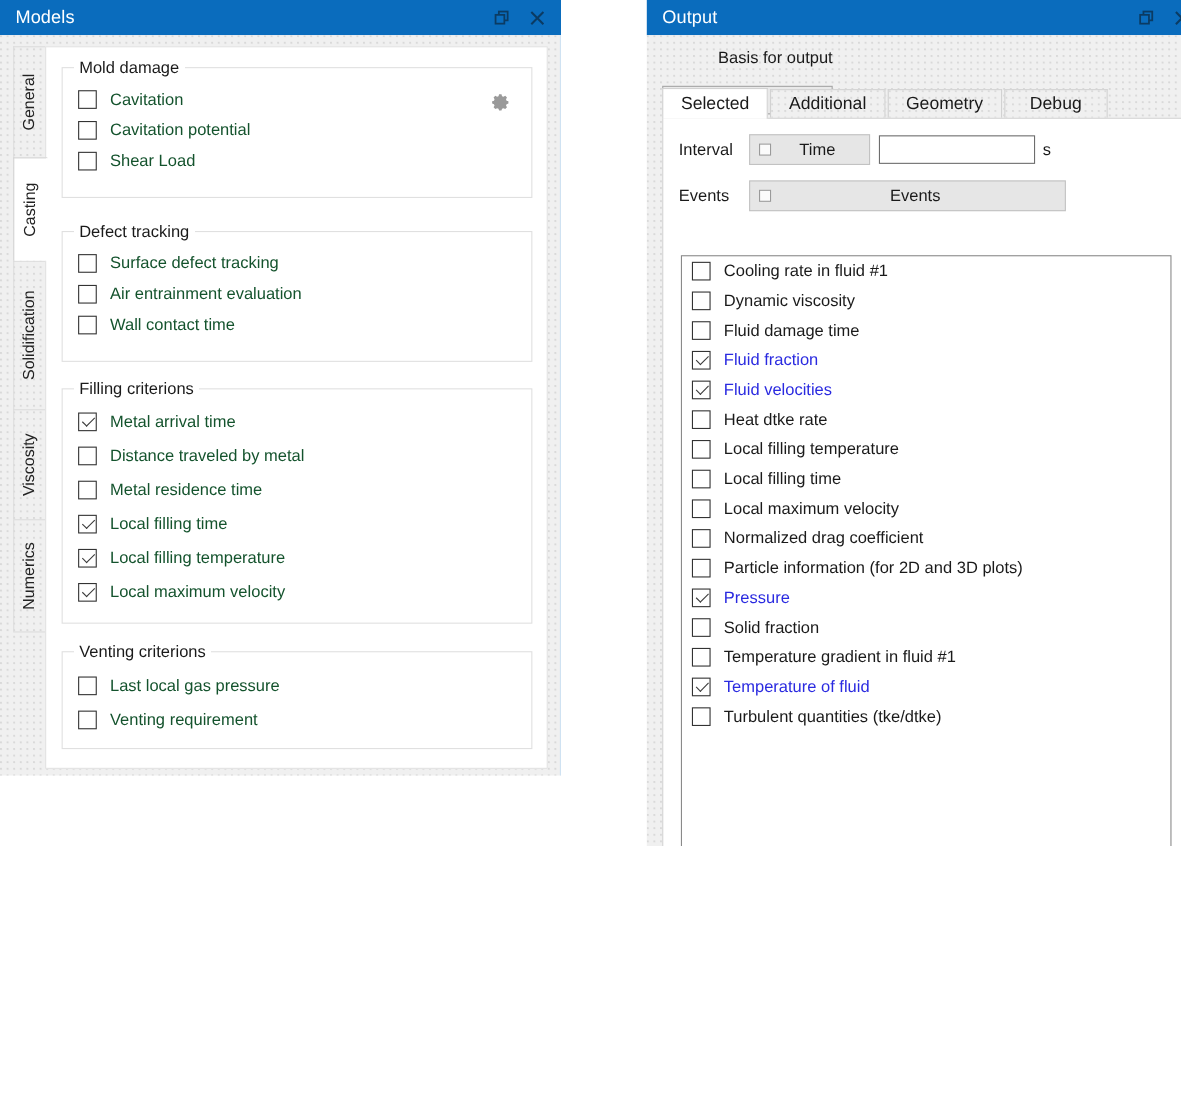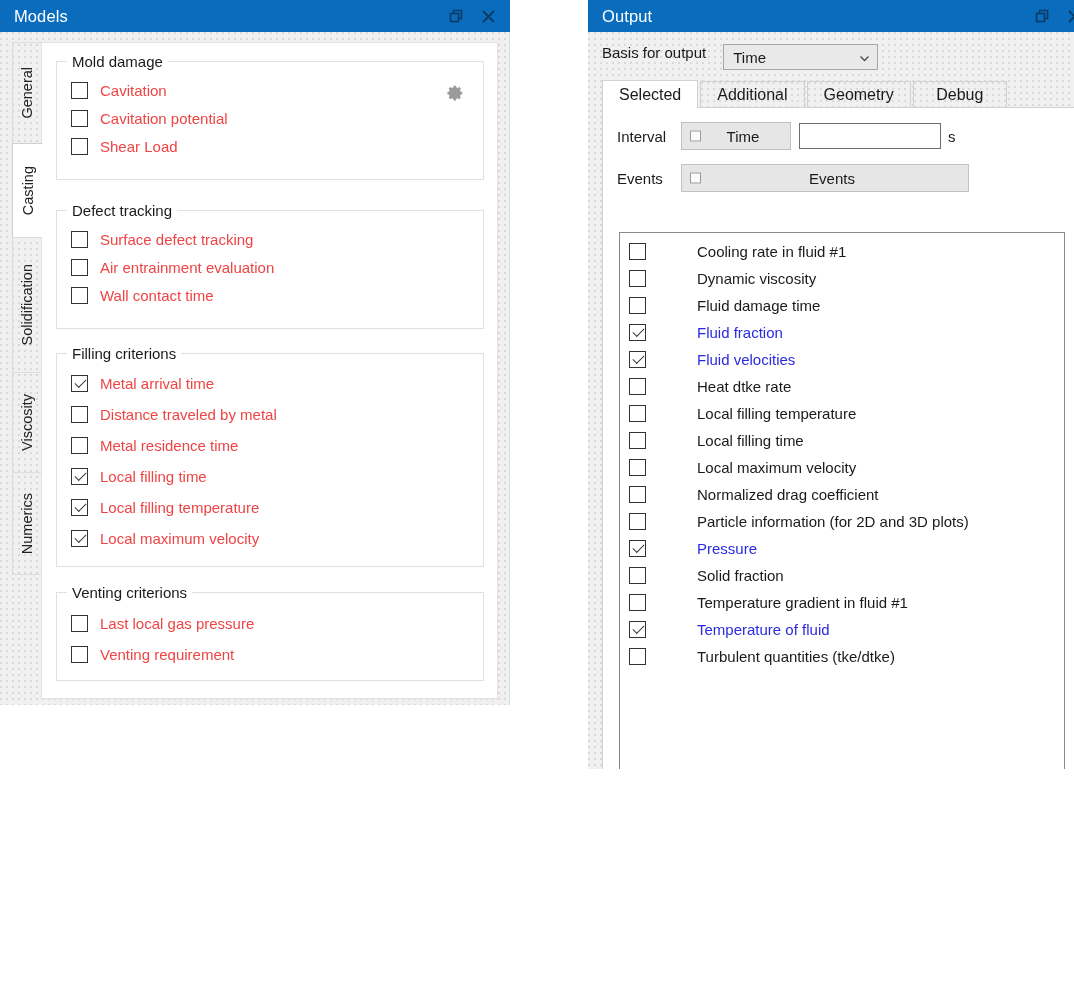--- a/index.html
+++ b/index.html
@@ -124,7 +124,7 @@
   }
   .basisrow {
     position: absolute; left: 14px; top: 12px;
-    display: flex; align-items: flex-start; gap: 17px;
+    display: flex; align-items: flex-end; gap: 17px; flex-direction: column;
   }
   .basis-label { font-size: 15px; color: #1a1a1a; }
   .combo {

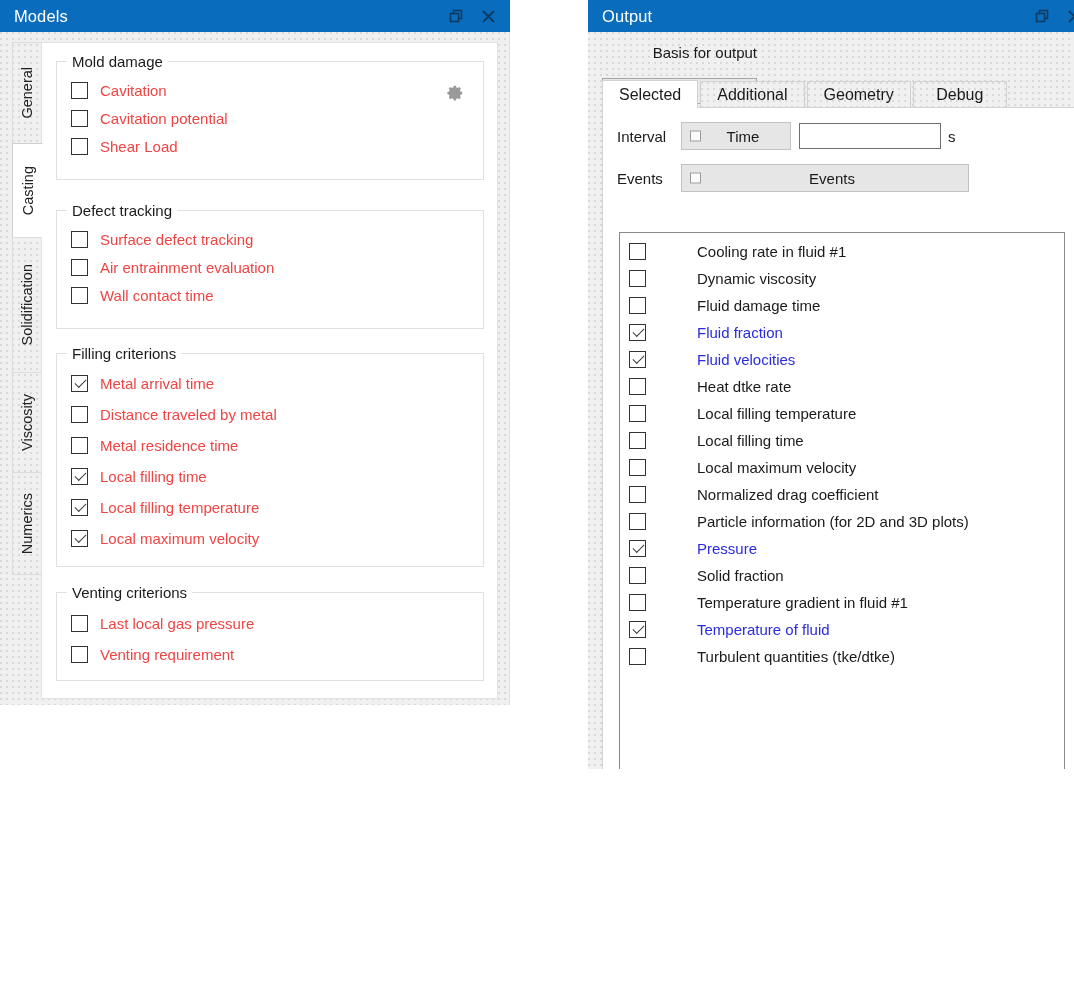--- a/index.html
+++ b/index.html
@@ -109,7 +109,7 @@
     border-bottom: 1.8px solid #3b3b3b;
     transform: rotate(-45deg);
   }
-  .cbrow .lbl { font-size: 15px; color: #ef4444; white-space: nowrap; }
+  .cbrow .lbl { font-size: 15px; color: #14532d; white-space: nowrap; }
 
   .gear {
     position: absolute; right: 18px; top: 12px;

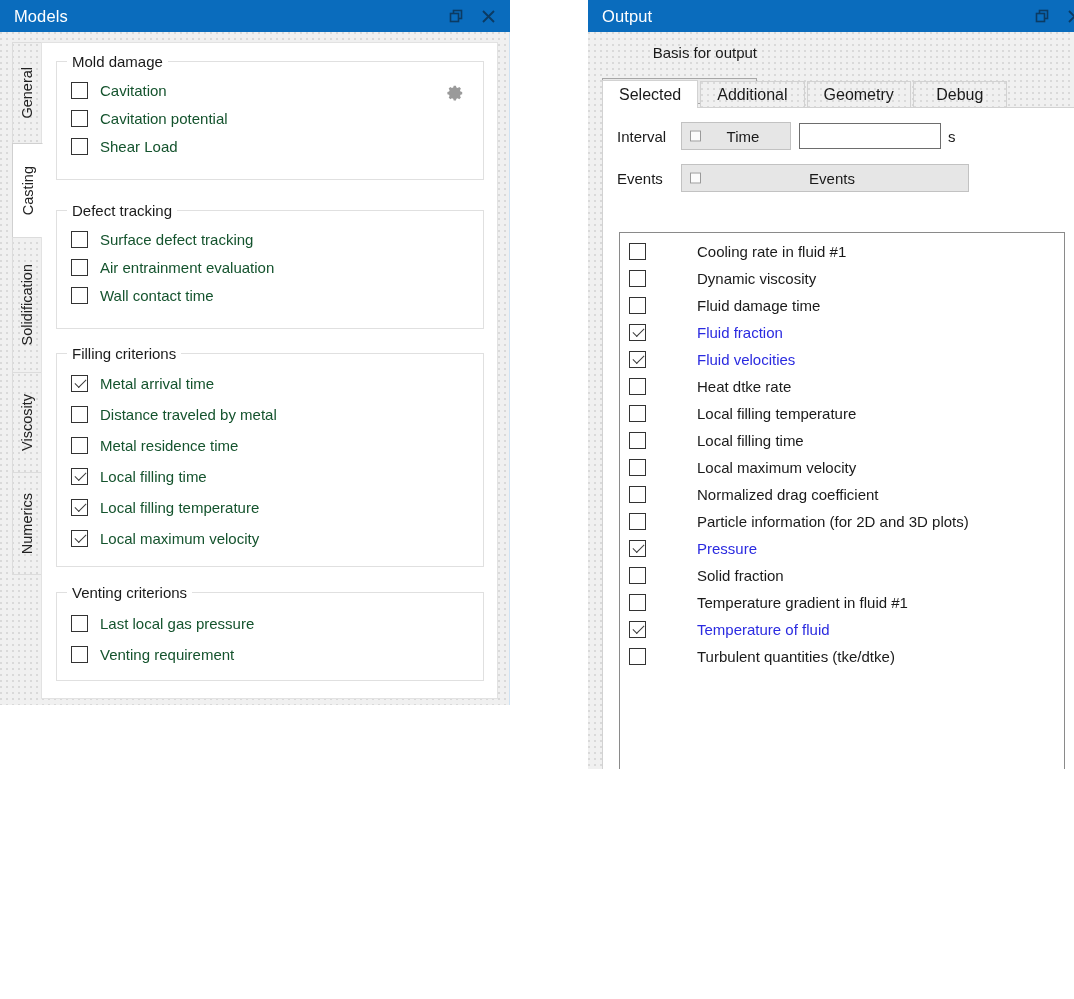--- a/index.html
+++ b/index.html
@@ -193,8 +193,8 @@
     overflow: hidden; padding-top: 5px;
   }
   .lrow {
-    display: flex; align-items: center;
-    height: 27px; padding-left: 9px; cursor: pointer; gap: 39px;
+    display: flex; align-items: flex-start;
+    height: 27px; padding-left: 9px; cursor: pointer;
   }
   .lrow .lbl { font-size: 15px; color: #1a1a1a; white-space: nowrap; }
   .lrow.sel .lbl { color: #2a2ae0; }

[What to produce]: What is wanted is a word-for-word restatement of the entries, without their images.

[Result]:
--- a/index.html
+++ b/index.html
@@ -124,7 +124,7 @@
   }
   .basisrow {
     position: absolute; left: 14px; top: 12px;
-    display: flex; align-items: flex-start; gap: 17px;
+    display: flex; align-items: flex-end; gap: 17px; flex-direction: column;
   }
   .basis-label { font-size: 15px; color: #1a1a1a; }
   .combo {

--- a/index.html
+++ b/index.html
@@ -109,7 +109,7 @@
     border-bottom: 1.8px solid #3b3b3b;
     transform: rotate(-45deg);
   }
-  .cbrow .lbl { font-size: 15px; color: #ef4444; white-space: nowrap; }
+  .cbrow .lbl { font-size: 15px; color: #14532d; white-space: nowrap; }
 
   .gear {
     position: absolute; right: 18px; top: 12px;

--- a/index.html
+++ b/index.html
@@ -193,8 +193,8 @@
     overflow: hidden; padding-top: 5px;
   }
   .lrow {
-    display: flex; align-items: center;
-    height: 27px; padding-left: 9px; cursor: pointer; gap: 39px;
+    display: flex; align-items: flex-start;
+    height: 27px; padding-left: 9px; cursor: pointer;
   }
   .lrow .lbl { font-size: 15px; color: #1a1a1a; white-space: nowrap; }
   .lrow.sel .lbl { color: #2a2ae0; }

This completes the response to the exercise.